**The problem**:
Identify each line in the records below that contains the word "geological", and copy it.
****************************************
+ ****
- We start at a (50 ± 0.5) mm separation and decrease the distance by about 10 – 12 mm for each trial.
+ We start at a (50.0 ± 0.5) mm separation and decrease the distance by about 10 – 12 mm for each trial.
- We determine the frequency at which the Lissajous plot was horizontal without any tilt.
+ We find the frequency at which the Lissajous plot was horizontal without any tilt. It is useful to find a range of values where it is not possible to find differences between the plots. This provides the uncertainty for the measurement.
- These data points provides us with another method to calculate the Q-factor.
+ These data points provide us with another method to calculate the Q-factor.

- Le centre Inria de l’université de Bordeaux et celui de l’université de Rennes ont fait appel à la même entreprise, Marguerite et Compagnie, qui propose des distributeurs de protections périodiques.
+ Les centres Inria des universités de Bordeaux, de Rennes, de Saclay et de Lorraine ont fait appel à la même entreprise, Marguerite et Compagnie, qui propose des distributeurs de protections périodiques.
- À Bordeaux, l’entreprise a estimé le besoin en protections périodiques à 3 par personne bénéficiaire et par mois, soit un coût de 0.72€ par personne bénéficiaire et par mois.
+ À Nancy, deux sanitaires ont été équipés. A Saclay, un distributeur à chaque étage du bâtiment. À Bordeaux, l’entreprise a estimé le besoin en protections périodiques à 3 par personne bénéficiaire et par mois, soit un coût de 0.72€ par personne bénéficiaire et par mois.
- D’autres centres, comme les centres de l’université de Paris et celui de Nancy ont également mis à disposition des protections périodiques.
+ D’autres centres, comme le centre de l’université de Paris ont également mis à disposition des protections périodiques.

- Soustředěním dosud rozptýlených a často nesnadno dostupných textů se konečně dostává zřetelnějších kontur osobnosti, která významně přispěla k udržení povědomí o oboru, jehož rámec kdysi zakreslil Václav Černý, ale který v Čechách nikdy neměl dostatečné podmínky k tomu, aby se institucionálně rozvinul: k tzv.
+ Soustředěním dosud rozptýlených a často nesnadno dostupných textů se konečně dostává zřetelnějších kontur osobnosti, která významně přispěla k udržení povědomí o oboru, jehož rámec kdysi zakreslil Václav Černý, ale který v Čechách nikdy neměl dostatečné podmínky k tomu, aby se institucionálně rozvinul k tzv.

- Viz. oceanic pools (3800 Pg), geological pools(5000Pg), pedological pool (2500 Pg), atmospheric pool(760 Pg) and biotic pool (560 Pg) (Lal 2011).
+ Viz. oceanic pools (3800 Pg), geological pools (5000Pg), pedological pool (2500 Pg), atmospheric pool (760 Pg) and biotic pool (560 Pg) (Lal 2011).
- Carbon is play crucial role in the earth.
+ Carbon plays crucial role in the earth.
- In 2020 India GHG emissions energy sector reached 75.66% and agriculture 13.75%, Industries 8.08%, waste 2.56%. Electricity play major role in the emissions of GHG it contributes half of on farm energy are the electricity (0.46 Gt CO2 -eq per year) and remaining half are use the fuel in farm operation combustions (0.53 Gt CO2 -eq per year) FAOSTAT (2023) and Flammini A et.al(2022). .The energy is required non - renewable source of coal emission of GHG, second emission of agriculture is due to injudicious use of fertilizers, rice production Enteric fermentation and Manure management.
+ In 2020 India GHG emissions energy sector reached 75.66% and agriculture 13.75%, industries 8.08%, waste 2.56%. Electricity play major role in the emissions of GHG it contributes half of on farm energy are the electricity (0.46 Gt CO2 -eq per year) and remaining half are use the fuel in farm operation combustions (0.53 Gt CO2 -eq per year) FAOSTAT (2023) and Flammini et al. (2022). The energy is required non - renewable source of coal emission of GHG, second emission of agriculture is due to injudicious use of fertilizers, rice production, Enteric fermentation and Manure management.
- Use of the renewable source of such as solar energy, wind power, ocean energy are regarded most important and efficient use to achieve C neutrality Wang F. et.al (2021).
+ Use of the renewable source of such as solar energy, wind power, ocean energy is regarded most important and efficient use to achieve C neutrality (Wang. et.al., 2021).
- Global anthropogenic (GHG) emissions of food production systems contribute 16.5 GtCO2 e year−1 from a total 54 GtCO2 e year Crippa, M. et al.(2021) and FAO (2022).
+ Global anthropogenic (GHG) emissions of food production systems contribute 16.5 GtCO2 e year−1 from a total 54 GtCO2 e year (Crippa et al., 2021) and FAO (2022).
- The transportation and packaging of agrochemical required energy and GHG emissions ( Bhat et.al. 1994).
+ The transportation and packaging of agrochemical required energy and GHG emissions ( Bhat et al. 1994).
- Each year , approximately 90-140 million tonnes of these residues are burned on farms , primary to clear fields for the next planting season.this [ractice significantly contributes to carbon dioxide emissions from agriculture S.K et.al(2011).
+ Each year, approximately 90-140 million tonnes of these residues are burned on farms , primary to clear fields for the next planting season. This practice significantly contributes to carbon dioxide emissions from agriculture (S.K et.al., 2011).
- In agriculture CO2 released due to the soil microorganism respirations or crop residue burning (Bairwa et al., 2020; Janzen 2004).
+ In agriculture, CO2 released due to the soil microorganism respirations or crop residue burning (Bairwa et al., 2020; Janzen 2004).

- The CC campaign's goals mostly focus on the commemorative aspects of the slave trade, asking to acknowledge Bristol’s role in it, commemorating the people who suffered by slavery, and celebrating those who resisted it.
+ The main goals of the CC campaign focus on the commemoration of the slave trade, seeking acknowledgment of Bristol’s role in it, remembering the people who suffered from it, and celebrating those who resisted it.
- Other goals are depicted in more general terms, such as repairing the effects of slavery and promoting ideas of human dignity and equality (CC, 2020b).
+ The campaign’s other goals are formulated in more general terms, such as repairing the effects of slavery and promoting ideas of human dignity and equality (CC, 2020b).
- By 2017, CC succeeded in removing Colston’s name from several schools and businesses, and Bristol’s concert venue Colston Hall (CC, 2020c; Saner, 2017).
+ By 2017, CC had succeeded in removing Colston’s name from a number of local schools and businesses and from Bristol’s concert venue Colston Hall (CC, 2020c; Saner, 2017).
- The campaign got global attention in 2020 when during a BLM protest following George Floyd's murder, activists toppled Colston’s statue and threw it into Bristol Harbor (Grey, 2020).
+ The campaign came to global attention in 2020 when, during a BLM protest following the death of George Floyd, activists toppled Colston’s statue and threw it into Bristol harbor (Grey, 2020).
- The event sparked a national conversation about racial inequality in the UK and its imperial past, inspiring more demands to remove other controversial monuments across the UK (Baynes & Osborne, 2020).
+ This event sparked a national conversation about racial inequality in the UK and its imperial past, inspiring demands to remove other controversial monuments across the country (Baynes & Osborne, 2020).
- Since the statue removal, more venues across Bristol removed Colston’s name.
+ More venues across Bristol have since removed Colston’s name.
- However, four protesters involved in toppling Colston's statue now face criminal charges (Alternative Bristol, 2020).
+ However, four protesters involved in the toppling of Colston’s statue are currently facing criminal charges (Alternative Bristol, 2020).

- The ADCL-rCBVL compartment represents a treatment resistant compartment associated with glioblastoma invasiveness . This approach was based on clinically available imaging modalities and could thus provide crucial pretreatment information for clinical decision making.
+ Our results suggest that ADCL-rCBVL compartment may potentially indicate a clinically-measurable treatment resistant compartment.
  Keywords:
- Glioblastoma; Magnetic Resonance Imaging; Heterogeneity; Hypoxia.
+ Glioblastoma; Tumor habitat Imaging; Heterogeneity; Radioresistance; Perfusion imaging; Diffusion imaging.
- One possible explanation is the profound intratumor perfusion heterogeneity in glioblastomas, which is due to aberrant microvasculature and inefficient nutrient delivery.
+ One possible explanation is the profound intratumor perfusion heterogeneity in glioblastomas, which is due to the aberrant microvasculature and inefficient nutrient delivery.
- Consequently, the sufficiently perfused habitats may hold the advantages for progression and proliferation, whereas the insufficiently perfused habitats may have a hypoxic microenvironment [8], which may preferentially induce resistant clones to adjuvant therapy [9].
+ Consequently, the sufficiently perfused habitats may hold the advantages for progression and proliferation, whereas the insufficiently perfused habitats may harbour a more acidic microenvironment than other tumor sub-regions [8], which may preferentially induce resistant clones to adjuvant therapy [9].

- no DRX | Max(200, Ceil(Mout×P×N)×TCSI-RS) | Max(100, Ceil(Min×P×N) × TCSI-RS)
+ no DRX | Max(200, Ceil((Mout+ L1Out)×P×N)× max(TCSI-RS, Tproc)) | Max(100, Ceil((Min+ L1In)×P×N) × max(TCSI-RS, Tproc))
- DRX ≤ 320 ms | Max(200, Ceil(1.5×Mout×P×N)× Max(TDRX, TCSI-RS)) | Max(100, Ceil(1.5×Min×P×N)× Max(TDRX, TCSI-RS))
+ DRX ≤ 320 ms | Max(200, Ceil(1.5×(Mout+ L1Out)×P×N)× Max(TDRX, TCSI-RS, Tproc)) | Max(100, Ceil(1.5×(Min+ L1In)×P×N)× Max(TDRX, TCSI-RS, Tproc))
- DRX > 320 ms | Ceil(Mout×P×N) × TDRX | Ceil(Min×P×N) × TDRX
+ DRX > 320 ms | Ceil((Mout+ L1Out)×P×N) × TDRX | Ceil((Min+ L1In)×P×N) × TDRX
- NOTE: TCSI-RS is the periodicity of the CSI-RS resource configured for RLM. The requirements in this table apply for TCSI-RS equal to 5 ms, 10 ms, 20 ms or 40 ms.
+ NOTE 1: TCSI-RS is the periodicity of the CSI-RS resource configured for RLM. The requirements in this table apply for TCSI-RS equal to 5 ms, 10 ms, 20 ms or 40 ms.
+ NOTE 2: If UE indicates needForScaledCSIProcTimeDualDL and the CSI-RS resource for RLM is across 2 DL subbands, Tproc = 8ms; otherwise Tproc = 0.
****************************************
**Written answer**:
- Viz. oceanic pools (3800 Pg), geological pools(5000Pg), pedological pool (2500 Pg), atmospheric pool(760 Pg) and biotic pool (560 Pg) (Lal 2011).
+ Viz. oceanic pools (3800 Pg), geological pools (5000Pg), pedological pool (2500 Pg), atmospheric pool (760 Pg) and biotic pool (560 Pg) (Lal 2011).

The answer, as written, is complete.